*TASK TO CARRY OUT:* From the line with "Personalized Pet Portrait Keychain: 2 -> none" through the final line of the entries below, write out each line exactly and nothing else.

- - - - -

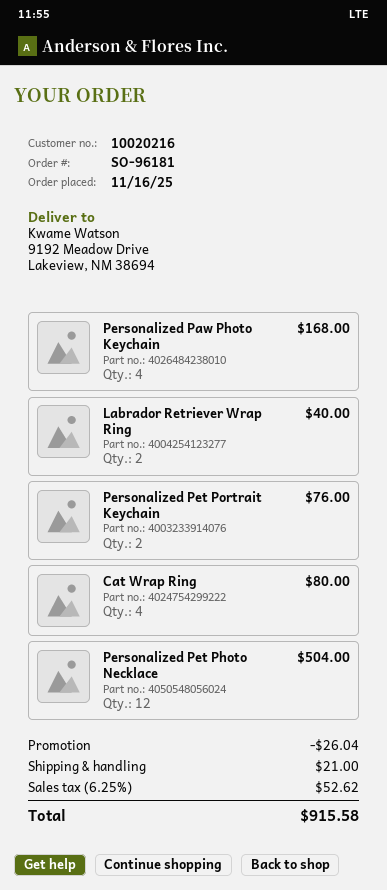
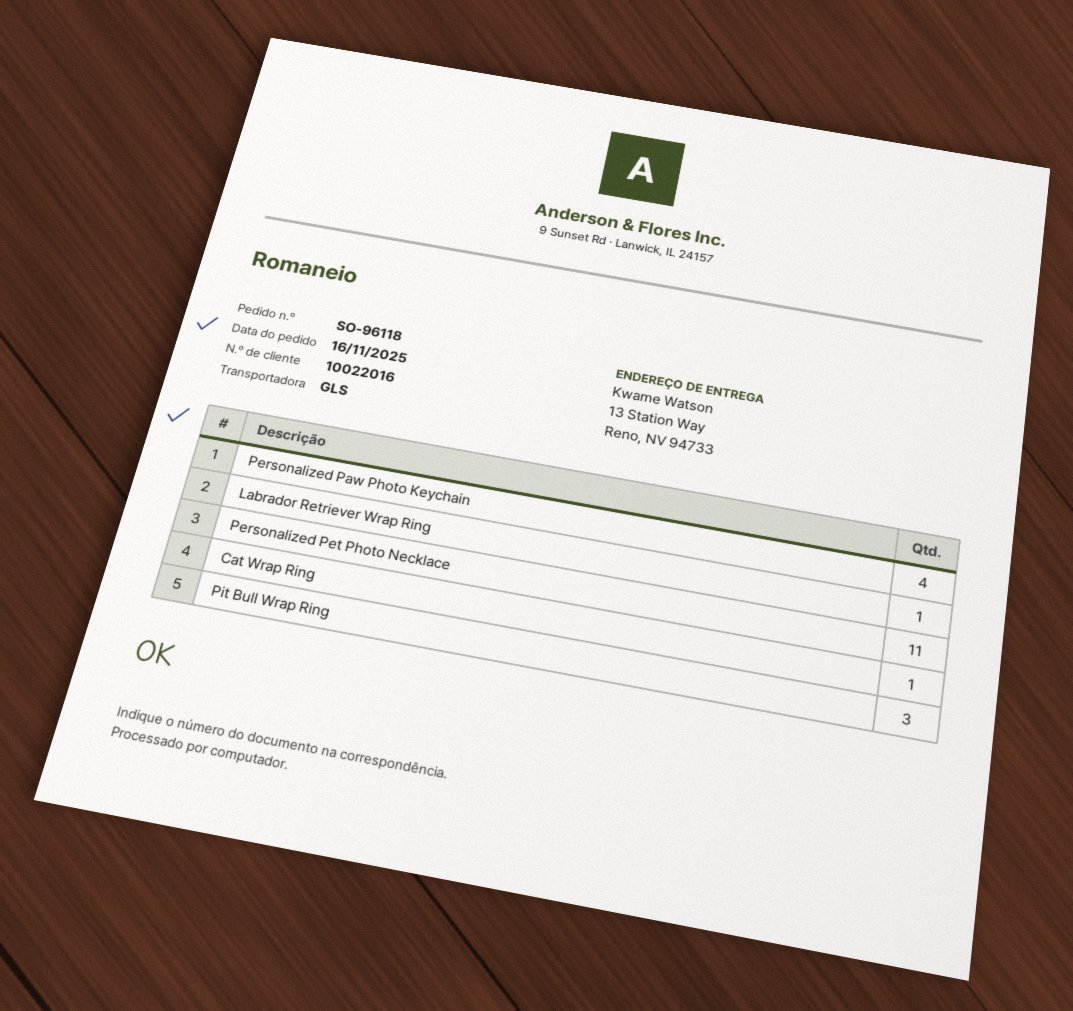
order number: SO-96181 -> SO-96118
customer number: 10020216 -> 10022016
ship to: 9192 Meadow Drive, Lakeview, NM 38694 -> 13 Station Way, Reno, NV 94733
Labrador Retriever Wrap Ring: 2 -> 1
Personalized Pet Portrait Keychain: 2 -> none
Cat Wrap Ring: 4 -> 1
Personalized Pet Photo Necklace: 12 -> 11
Pit Bull Wrap Ring: none -> 3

- - - - -

*EXERCISE ANSWER:*
Personalized Pet Portrait Keychain: 2 -> none
Cat Wrap Ring: 4 -> 1
Personalized Pet Photo Necklace: 12 -> 11
Pit Bull Wrap Ring: none -> 3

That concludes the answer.